こうして、B受審人は、07時18分半右舷船首84度330メートルのところで、栄漁丸が針路を転じて自船に向け接近していることに気付かず、有効な音響による注意喚起信号を行うことも、間近に接近したとき、機関を使用するなど、衝突を避けるための措置をとることもなく釣りを続け、07時20分少し前至近に迫った栄漁丸を視認し、立ち上がって手を振ったが、英ちゃん丸は、船首を315度に向けた状態で、前示のとおり衝突した。
衝突の結果、栄漁丸は損傷がなく、英ちゃん丸は船体保護金具などに破損を生じたが、のち修理された。
(原因)
本件衝突は、福井県雄島西岸沖合において、南下中の栄漁丸が、見張り不十分で、漂泊中の英ちゃん丸を避けなかったことによって発生したが、英ちゃん丸が、動静監視不十分で、有効な音響による注意喚起信号を行わず、衝突を避けるための措置をとらなかったことも一因をなすものである。
(受審人の所為)
A受審人は、福井県雄島西岸沖合を南下する場合、前路で漂泊している英ちゃん丸を見落とさないよう、船首方向の見張りを十分に行うべき注意義務があった。しかるに、同人は、左舷方のプレジャーボートを見ることに気を取られ、船首方向の見張りを十分に行わなかった職務上の過失により、英ちゃん丸の存在と接近に気付かず、右転するなど、同船を避けないまま進行して英ちゃん丸との衝突を招き、同船の船体保護金具などに破損を生じさせるに至った。
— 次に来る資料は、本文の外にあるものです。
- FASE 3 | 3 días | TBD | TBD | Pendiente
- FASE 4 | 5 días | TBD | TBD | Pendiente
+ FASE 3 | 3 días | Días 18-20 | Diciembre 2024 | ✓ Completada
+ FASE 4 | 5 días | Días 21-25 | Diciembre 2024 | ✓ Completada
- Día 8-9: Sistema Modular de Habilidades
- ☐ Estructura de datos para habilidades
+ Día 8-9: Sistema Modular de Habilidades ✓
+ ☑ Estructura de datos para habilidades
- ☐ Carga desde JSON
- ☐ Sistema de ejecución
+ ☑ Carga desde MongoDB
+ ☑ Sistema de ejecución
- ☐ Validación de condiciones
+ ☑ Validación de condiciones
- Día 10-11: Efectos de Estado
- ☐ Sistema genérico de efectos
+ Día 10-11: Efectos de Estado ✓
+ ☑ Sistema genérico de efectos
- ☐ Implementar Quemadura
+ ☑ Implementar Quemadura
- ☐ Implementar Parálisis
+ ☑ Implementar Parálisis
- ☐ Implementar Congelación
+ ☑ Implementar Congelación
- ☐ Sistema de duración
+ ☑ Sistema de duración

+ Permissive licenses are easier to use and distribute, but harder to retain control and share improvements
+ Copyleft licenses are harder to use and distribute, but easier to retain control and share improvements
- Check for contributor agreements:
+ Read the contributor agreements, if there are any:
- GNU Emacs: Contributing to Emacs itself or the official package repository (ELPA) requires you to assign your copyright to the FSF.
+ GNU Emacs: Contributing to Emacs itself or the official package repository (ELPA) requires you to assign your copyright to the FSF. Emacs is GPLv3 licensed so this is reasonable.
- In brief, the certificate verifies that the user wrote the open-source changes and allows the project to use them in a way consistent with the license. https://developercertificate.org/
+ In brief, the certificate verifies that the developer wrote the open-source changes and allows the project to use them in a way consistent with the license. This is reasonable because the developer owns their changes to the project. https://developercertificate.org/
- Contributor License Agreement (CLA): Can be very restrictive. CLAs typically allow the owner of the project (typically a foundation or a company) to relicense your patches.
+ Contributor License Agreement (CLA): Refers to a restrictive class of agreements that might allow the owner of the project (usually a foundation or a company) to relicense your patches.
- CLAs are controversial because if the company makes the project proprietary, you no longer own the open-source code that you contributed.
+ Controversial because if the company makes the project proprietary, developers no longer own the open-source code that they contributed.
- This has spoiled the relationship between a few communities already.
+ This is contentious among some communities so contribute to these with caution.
B受審人は、福井県雄島西岸沖合において、自家製簡易シーアンカーを投じて漂泊して釣りを行っていたとき、近距離のところに、来航する栄漁丸を初めて視認した場合、衝突のおそれの有無を判断できるよう、その動静監視を十分に行うべき注意義務があった。しかるに、同人は、一瞥して沖合に向かう漁船と思い、動静監視を十分に行わなかった職務上の過失により、栄漁丸が少し左転して衝突のおそれがある態勢で接近していることに気付かず、機関を使用するなど、衝突を避けるための措置をとらないまま釣りを続けて衝突を招き、前示の損傷を生じさせるに至った。